Our study identified the patterns in antibiotic use and irrational antibiotic prescriptions in primary health care settings in Dongcheng District, Beijing, using prescription data from a total of 66 Primary Healthcare Institutions. According to the National Health Commission, the outpatient antibiotic prescription rate in Chinese hospitals (secondary and tertiary hospitals) declined from 16.2% in 2011 to 7.7% in 2017. Similarly, the inpatient antibiotic prescription rate also declined from 55.2 to 38.0% [2]. As for the primary healthcare setting in China, a previous study indicated that between 2009 and 2011, the outpatient antibiotic prescription rate was 52.9% in China and only 39.4% of the antibiotic prescriptions were considered appropriate [7]. Although the types of antibiotics that were prescribed in the primary healthcare setting were similar to those in secondary and tertiary hospitals, excessive and improper use of antibiotics was more common in primary care settings: the outpatient antibiotic prescription rate in PHIs ranged from 24.1 to 50.0% in Hubei, Shandong, and Jiangsu, with irrational prescription rate ranged from 30.1 to 40.8% [12,13,14,15]. In our study, the antibiotic prescription rate in PHIs was 6.7%, with very few antibiotic injections prescribed.
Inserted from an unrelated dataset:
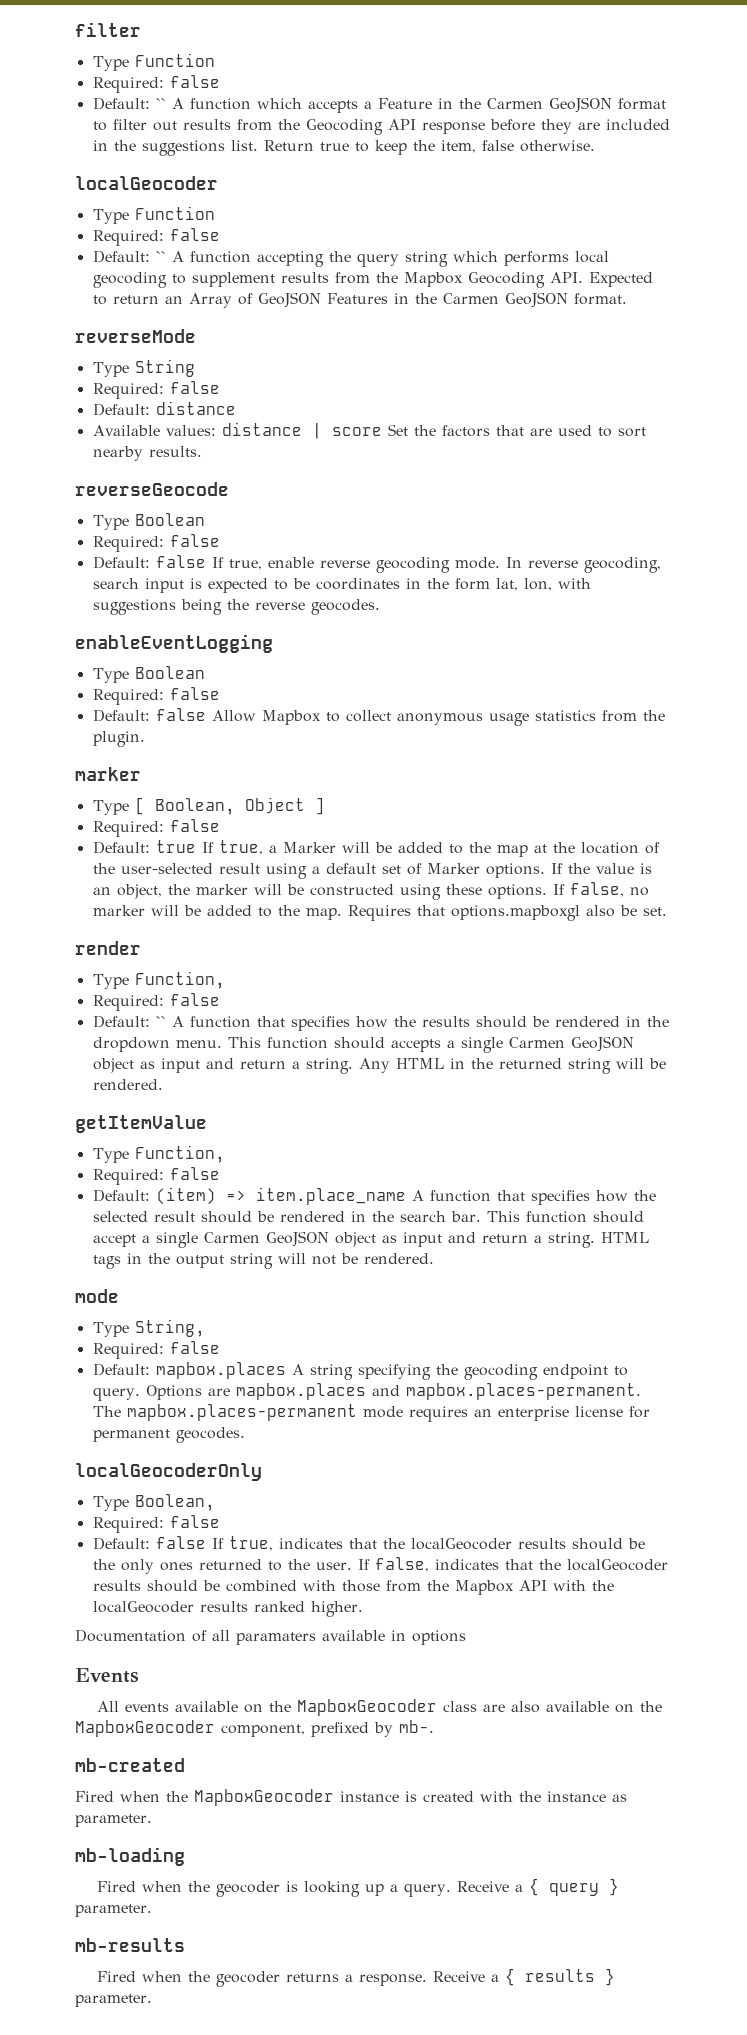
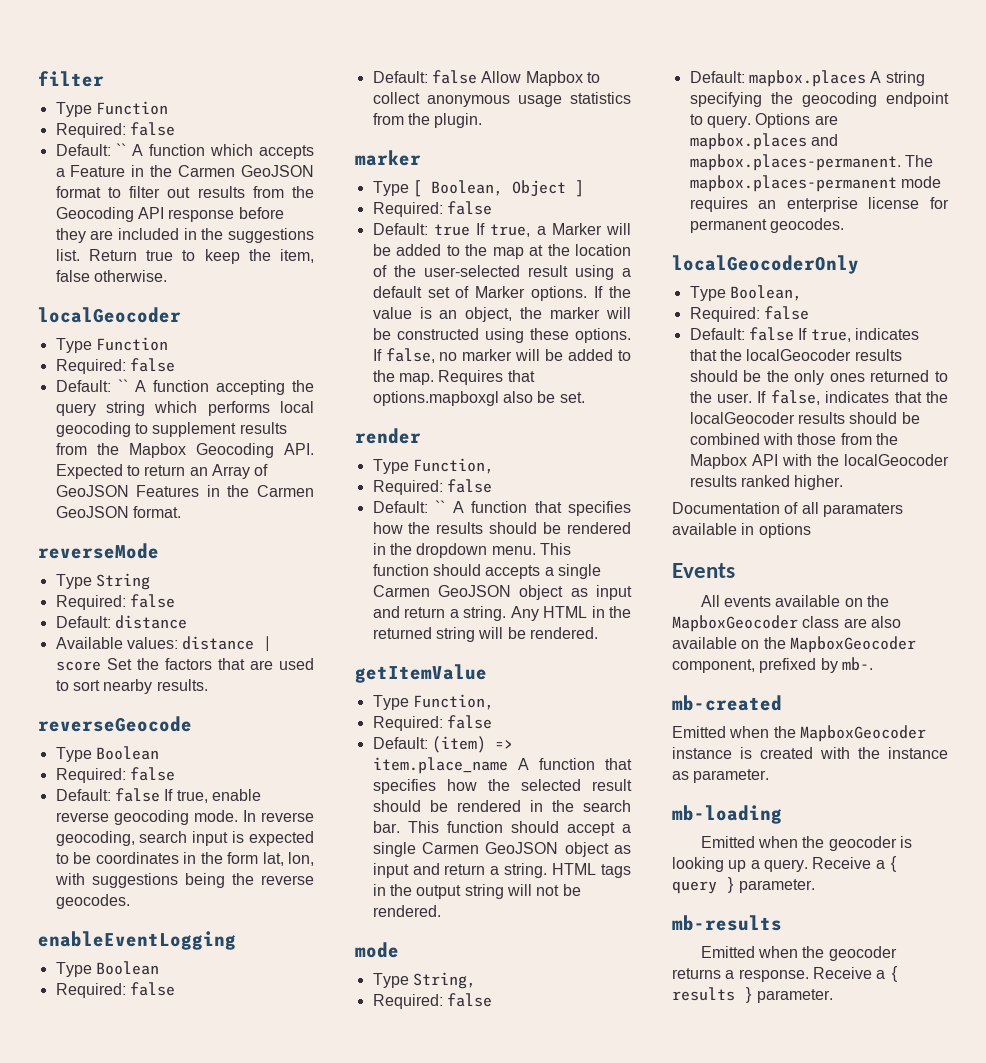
[75,1791,114,1802] Fired -> [672,726,726,738] Emitted
[97,1881,137,1892] Fired -> [700,836,755,848] Emitted
[97,1971,137,1982] Fired -> [700,946,755,958] Emitted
In terms of prescribing appropriateness, the overall irrational antibiotic prescription rate in our study was relatively low (8.7%) compared with other parts of the country [12,13,14,15]. As Beijing is the capital city of China, this relatively low rate of antibiotic prescription rate in community settings could be explained by enhanced healthcare management that the city enjoys. The authority initiated a wide implementation of prescription review in PHIs since 2014, as well as establishing assisting mechanisms by which physicians were periodically sent from higher-level hospitals to PHIs to help improve care delivery of healthcare providers in PHIs. However, since Dongcheng District was one of the core districts of Beijing, with abundant medical resources, patients could seek healthcare services by skipping PHIs and directly visiting higher-level medical institutions, which could be a potential confounding factor that affects the result of the study.

Internationally, the antibiotic prescription rate in primary care settings was relatively high in developing countries and particularly in rural areas, with the rate being over 50% in Malaysia, India, and South Korea [16,17,18]. This rate was much lower in developed countries. The antibiotic prescription rate for Acute Respiratory Tract Infections was 14.7% in the United States and 33.0% in the UK [19, 20]. In our study, despite that the antibiotic prescription rates for Acute Pharyngitis and Common Cold were low (9.7 and 8.5% respectively), antibiotics were still prescribed for 20.9% of the patients with Acute Bronchitis, which exceeded the 20% recommendation made by the European Surveillance of Antimicrobial Consumption for patients with Acute Upper Respiratory Infection [21]. To address this issue, a new guideline for THE primary care of acute tracheobronchitis has been released by the Chinese Medical Association, recommending no antibiotic treatment for patients with uncomplicated Acute Tracheobronchitis without pneumonia. However, primary care providers might have difficulties accessing updated clinical guidelines as most guidelines were published in academic journals and cannot be obtained for free, resulting in a poor guideline compliance rate [22]. For elderly patients, antibiotic treatment was to be considered only when the patient aged over 80 and had one of the following conditions: orally given glucocorticoid, diagnosed with diabetes or congestive heart failure; or aged over 65 and had two of the conditions heretofore mentioned [19]. In addition, our study showed that cephalosporins were the most prescribed antibiotics in PHIs. This preference was also observed in general hospitals in China [2] and echoed antibiotic use in communities settings of European countries, where penicillins and tetracyclines were most commonly prescribed [21]. One of the possible reasons was that skin testing was an mandatory requirement for penicillin before administration (regardless of route) in China [23], which might underlie physicians’ preference of quinolones and cephalosporins to accommodate for time constraints.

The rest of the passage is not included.